自身のお仕事について「提案型です。仕事を選ぶ基準はワクワクするかどうかです。」と語る承龍さん。コレド室町の大暖簾の紋は、入の字に組んだ一升枡の内側に、人の字に組んだ五号枡が入ったモチーフの紋をデザインしました。「一生繁盛益々人入る」とプレゼンをしたら異例の速さで決定したそうです。また全てを円と線で表現する紋曼荼羅をアートワークとして表現する活動もされています。Yohji Yamamotoのコレクションのモチーフや、NOHGA HOTEL AKIHABARA TOKYOのカードキーとドライヤーバッグのデザインなど、ファッションやアートの世界にも紋の可能性を広げています。

第2部:「紋切りお遊びを体験してみよう」

ワークショップ1

講義の後半はワークショップを行います。今回は江戸時代に流行った紋切り遊びを体験します。家紋を入れた着物を作るとき、染める前の白生地に家紋の場所に糊をおいて、染めたときに白く残す部分を作る必要があります。ここで使用する糊の型を作る際に生まれた遊びです。紙を折って切ることで対称の紋の型を作っていたといいます。この紋切り遊びは明治の手工という授業でも行われており、当時としては一般的な遊びでした。ハサミと折り紙を手にした学生たちに出たお題は「五芒星」。きれいな星型を紙を折って切ることで作り出します。制限時間1分間で挑戦です。

ワークショップ2

1分間チャレンジはひとりの学生が達成しました。苦戦した学生たちに向けて実演による解説です。
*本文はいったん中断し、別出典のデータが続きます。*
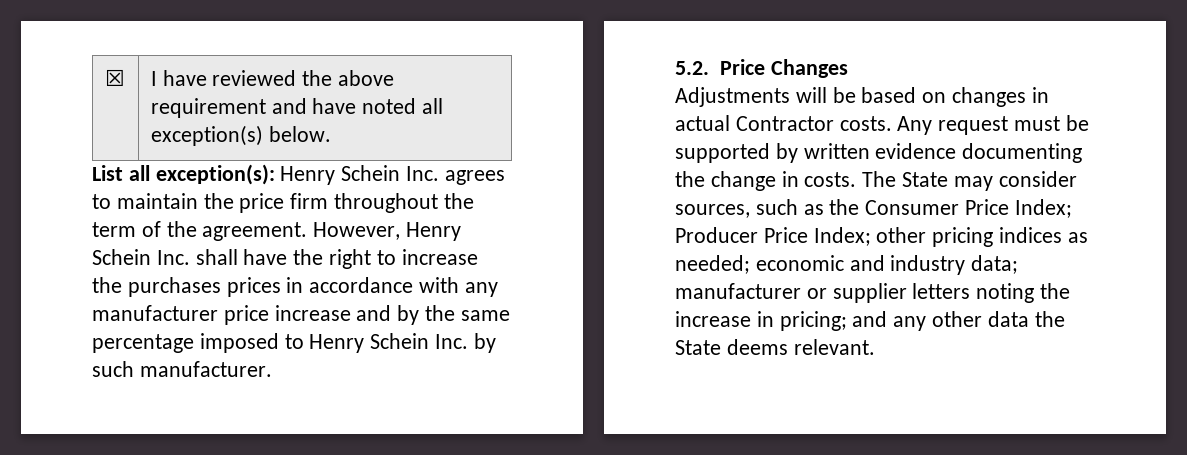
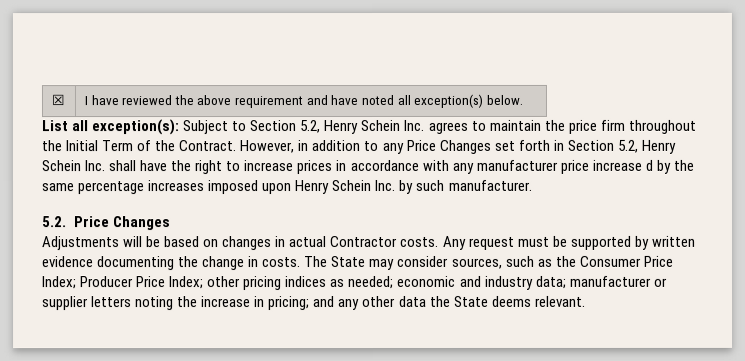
- List all exception(s): Henry Schein Inc. agrees to maintain the price firm throughout the term of the agreement. However, Henry Schein Inc. shall have the right to increase the purchases prices in accordance with any manufacturer price increase and by the same percentage imposed to Henry Schein Inc. by such manufacturer.
+ List all exception(s): Subject to Section 5.2, Henry Schein Inc. agrees to maintain the price firm throughout the Initial Term of the Contract. However, in addition to any Price Changes set forth in Section 5.2, Henry Schein Inc. shall have the right to increase prices in accordance with any manufacturer price increase d by the same percentage increases imposed upon Henry Schein Inc. by such manufacturer.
折って印をつけて畳んだ紙に、一刀入れるだけできれいな五芒星が開きます。折りのポイントは中心点からずらさずに折り上げること。これをしっかり抑えることで、五等分が狂わずに仕上げることができます。五芒星はこの折り方で一番シンプルな形。同じ折り方でも型紙を変えれば様々な紋を切り出すことができます。他の場所で紋切り遊びのワークショップを行った際には4歳の子も参加していたそう。切る型で難易度を変えれば、子供から大人までみんなで楽しめるのがこの遊びの醍醐味だといいます。

ワークショップ3

続いて5分間のチャレンジ。開いた状態の紋から型を想像して同じ紋を切り出します。お題は「釜敷き山桜」。桜の花びらが5枚重なりひとつの花を作っています。一筆で描くことができる線の流れをどうつなぐかが難しいところです。時間内に達成した学生三人には紋がデザインされた高級ティッシュが贈られました。続いて学生たちは紋専用の型紙で、オリジナルの紋の作成に挑戦します。型紙にはコンパスの針を置く点や、コンパスの開きのガイドになる数字が印刷されています。完成したオリジナル紋を回収し、お二人から優秀賞が発表されました。優秀賞の基準も線のつなぎがきれいかどうか。紋章上繪師の修行の際にも一番見られるポイントだそうです。

総評

最後に総評をいただきます。「家紋を古くから代々受け継いでいくという、今まで業界がしてきた伝え方と全く違う伝え方を11年前から初めました。家紋が身近に感じられないと、みなさんの心にも残らないと思っているので、どうすれば面白いと思ってもらえるかを考えて発信してきました。今ではたくさんの方が家紋っていいねと言ってくださったり、企業からのお話もいただけるようになったりと、広がりが加速している最中だと思っています。家紋という千年変わっていないデザインが廃れることなく、現代でも通用していることを僕らはすごく実感していて、それがすごく嬉しいことですね。」承龍さん、耀次さん、本日はありがとうございました!